The Basques were one of the examples I had in mind exactly, as they have such high level of WHG although they aren't a northen population though very much western. If I had to give labels (shaky as they are) I'd assume the "northern" label goes to the Steppe component if anything.

Thanks for the explanation.
 
The Basques were one of the examples I had in mind exactly, as they have such high level of WHG although they aren't a northen population though very much western. If I had to give labels (shaky as they are) I'd assume the "northern" label goes to the Steppe component if anything.

Thanks for the explanation.

If you see, according to this 2024 studio, WHG peaks in the Baltic countries.
 
Western Balkans BA and IA seem more like modern northern Italians. We do not yet have sufficient data from northern Italian BA and IA to support a similarity with Western Balkans BA and IA. Although it is undeniable that there were migrations from the Balkans, there is the huge problem that the Latins are similar to the Etruscans, and not to the Western Balkans BA and IA. If the Italics came from the Balkans, it means that there is no language macrofamily that includes both Latin-Faliscan and Osco-Umbrian languages, as supported by some linguists.
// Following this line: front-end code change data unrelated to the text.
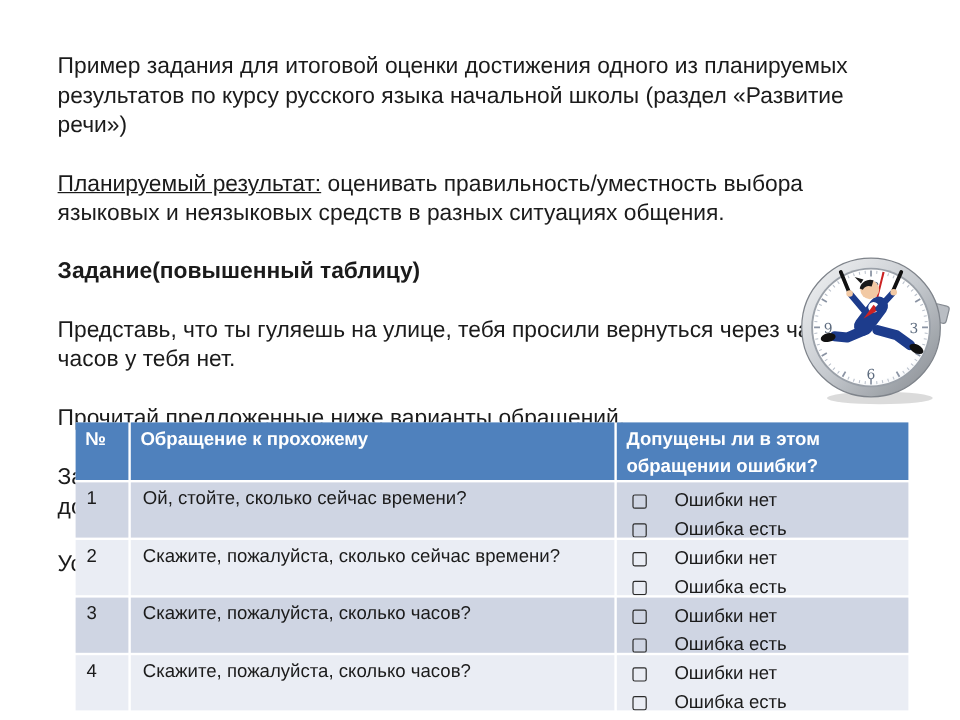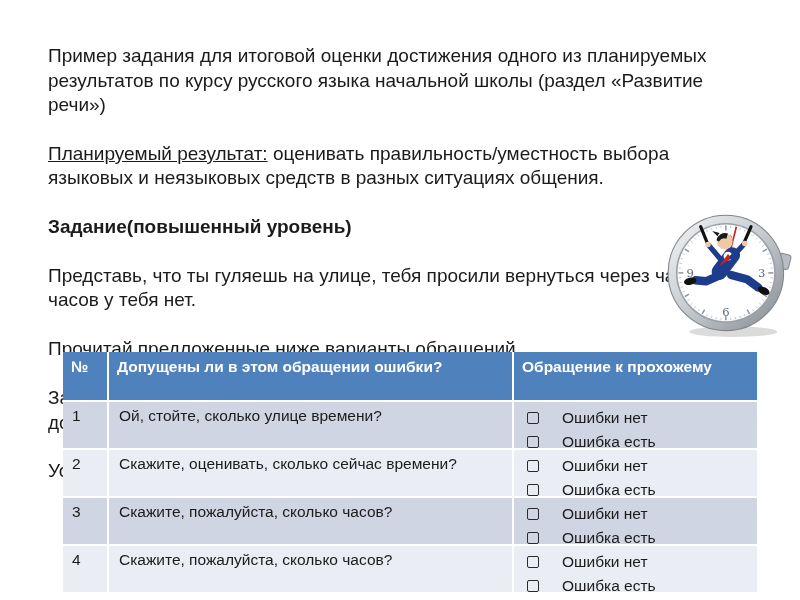"Задание(повышенный уровень)" p.b { text: уровень -> таблицу }
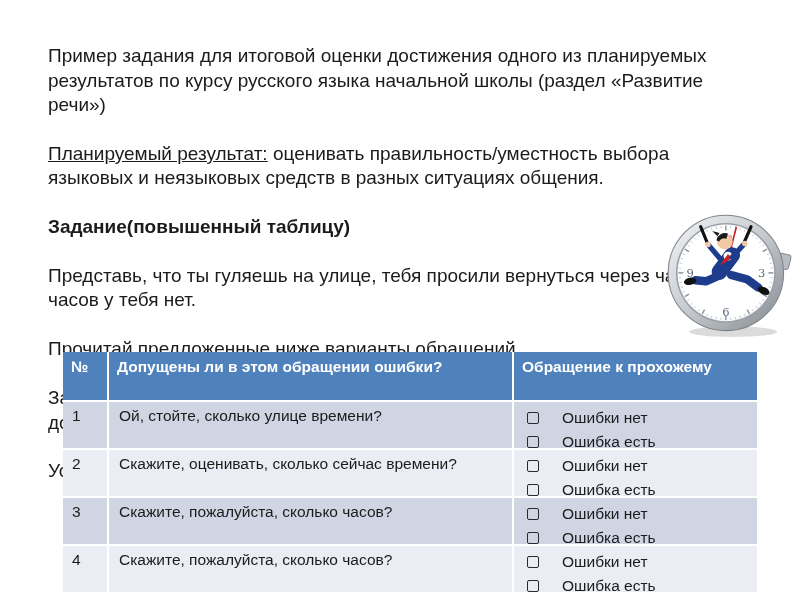"Допущены ли в этом обращении" div.cell { order: before "Обращение к прохожему" -> after "Обращение к прохожему" }
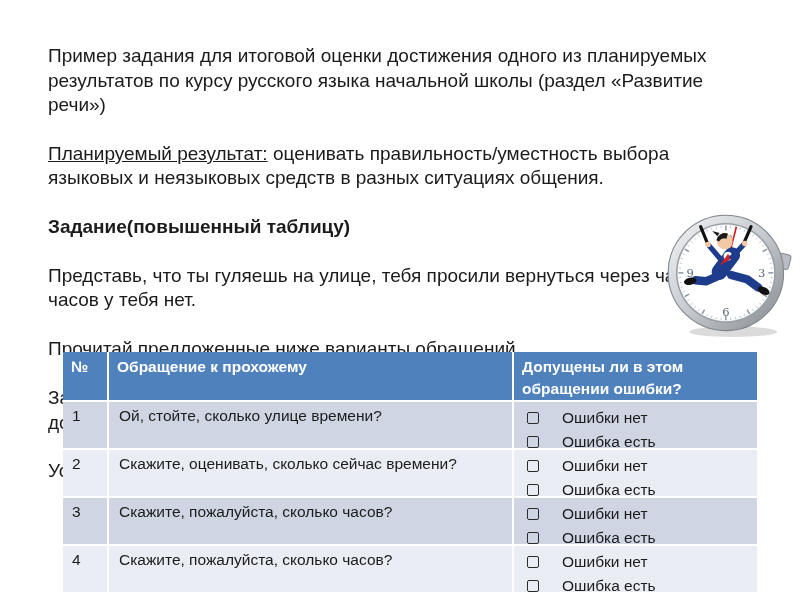"Ой, стойте, сколько улице времени?" div.cell { text: улице -> сейчас }
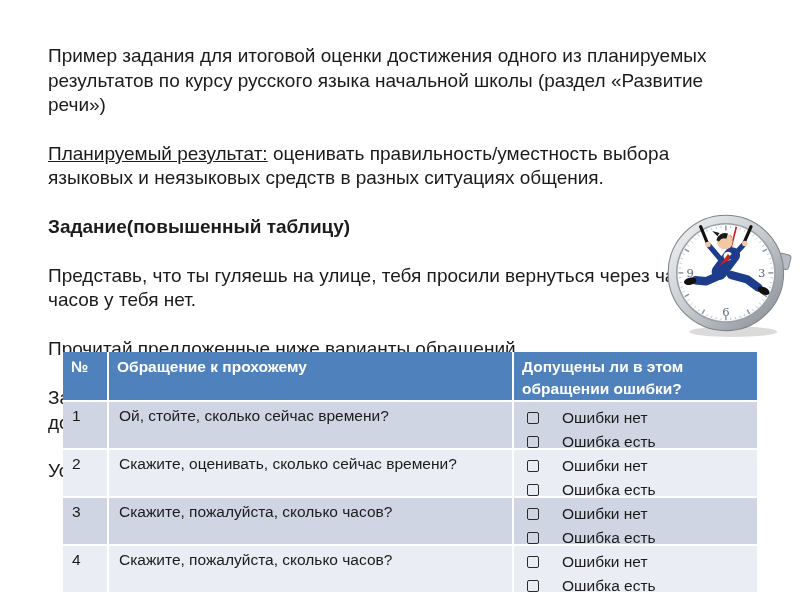"Скажите, оценивать, сколько сейчас" div.cell { text: оценивать -> пожалуйста }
If I go to an archaeologist and tell him that Italics are of Illyrian origin, he will slap me in the face. Even the relationships between the Veneti and Illyrians are considered the subject of pseudoarchaeology; the consensus among linguists is that the Venetic language has remote relationships more with Latin more than with the Osco-Umbrian languages.

Unfortunately, it is all much more complicated, and it may very well be that there were multiple different layers of Indo-European language migrations, with only one IE language per group eventually becoming established in the Iron Age. A few weeks ago a study was presented that statea in the abstract that Oenotrians and Lucanians from southern Italy turn out to be genetically similar to people from Lazio and Etruria (Latins and Etruscans, I guess). Inscriptions found in Tortora and attributed to the Oenotrians are considered Paleo-Italic, those from Lucania are classified as Osco-Umbrian (of the Oscan type). Of course, as we have seen repeatedly, abstracts can change. But there is no doubt that we need many studies from all over Italy before drawing conclusions.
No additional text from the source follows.